Other improvements made during the first five years include a sound system added to Cavendish Street, boosting the town’s social media presence and producing town centre guides.
And a report to the Executive said bulk buying powers had helped the BID reduce costs for many local businesses.
The five year BID term ends in December, and a ballot will be held early next year to decide whether it continues for another five years. The ballot is being slightly delayed due to the Covid 19 lockdown.
The meeting heard from Steve Seymour – manager of the Airedale Shopping Centre, who spoke of the successes of the scheme.
He said bosses of other shopping centres throughout the country had been so impressed by what the Keighley BID had achieved, they had lobbied their local Councils to get one started.
Council Leader Susan Hinchcliffe said the authority would support the push for another five years of the scheme, adding: “I love Keighley BID. It has achieved great things.”
She said the BID had helped shape the success of BIDs in Ilkley and Bradford city centre.
Cllr Pennington had asked to speak on the item, and said: “I don’t love the BID as much as you all do.
“I believe it is just another tax on businesses. Even businesses that are against it have to pay for it.
“I would like to see some examples of businesses that have been helped to reduce their costs.
“Keighley is a dying town, it has lost Marks & Spencer, it has lost Beales…”
He was then interrupted by a visibly annoyed Cllr Hinchcliffe, who said: “Keighley is a vibrant place, we should all support it – it is not a dying town.”
Cllr Pennington replied: “Just have a walk round it.”
Cllr Hinchcliffe said: “I’m not writing Keighley off, we’re investing in Keighley and we believe in Keighley.”
The town’s branch of Marks & Spencer shut in 2018 as part of a wave of national store closures, while neighbouring department store Beales shut earlier this year after the company went into administration.
Beales store in Keighley to close within eight weeks
Mr Seymore said: “Support Keighley, don’t knock it. It needs all the support it can get.
“People are waiting to take on empty units in the centre.

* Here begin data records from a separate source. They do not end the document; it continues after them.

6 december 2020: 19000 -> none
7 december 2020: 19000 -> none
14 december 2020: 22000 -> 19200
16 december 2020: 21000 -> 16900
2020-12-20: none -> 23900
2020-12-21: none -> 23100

Yes we’ve lost M&S and lost Beales, but that is not a Keighley issue, it is a national issue.
“The town needs support from the government and support from the local Council.
“We don’t need comments from people saying the town is dying. It doesn’t help anyone, it just gets people’s backs up.”
When asked if he wanted to reply to Cllr Pennington, Councillor Alex Ross Shaw, executive for Regeneration, Planning and Transport, said: “With friends like these, who needs enemies.”
He referred to the Town Fund – a pot of £25 million that will be shared between Keighley and Shipley that was announced shortly before the December General Election.
He said the Council was working to ensure that the towns gained as much of that funding as possible.
The Executive voted to support the ballot for the BID’s second term.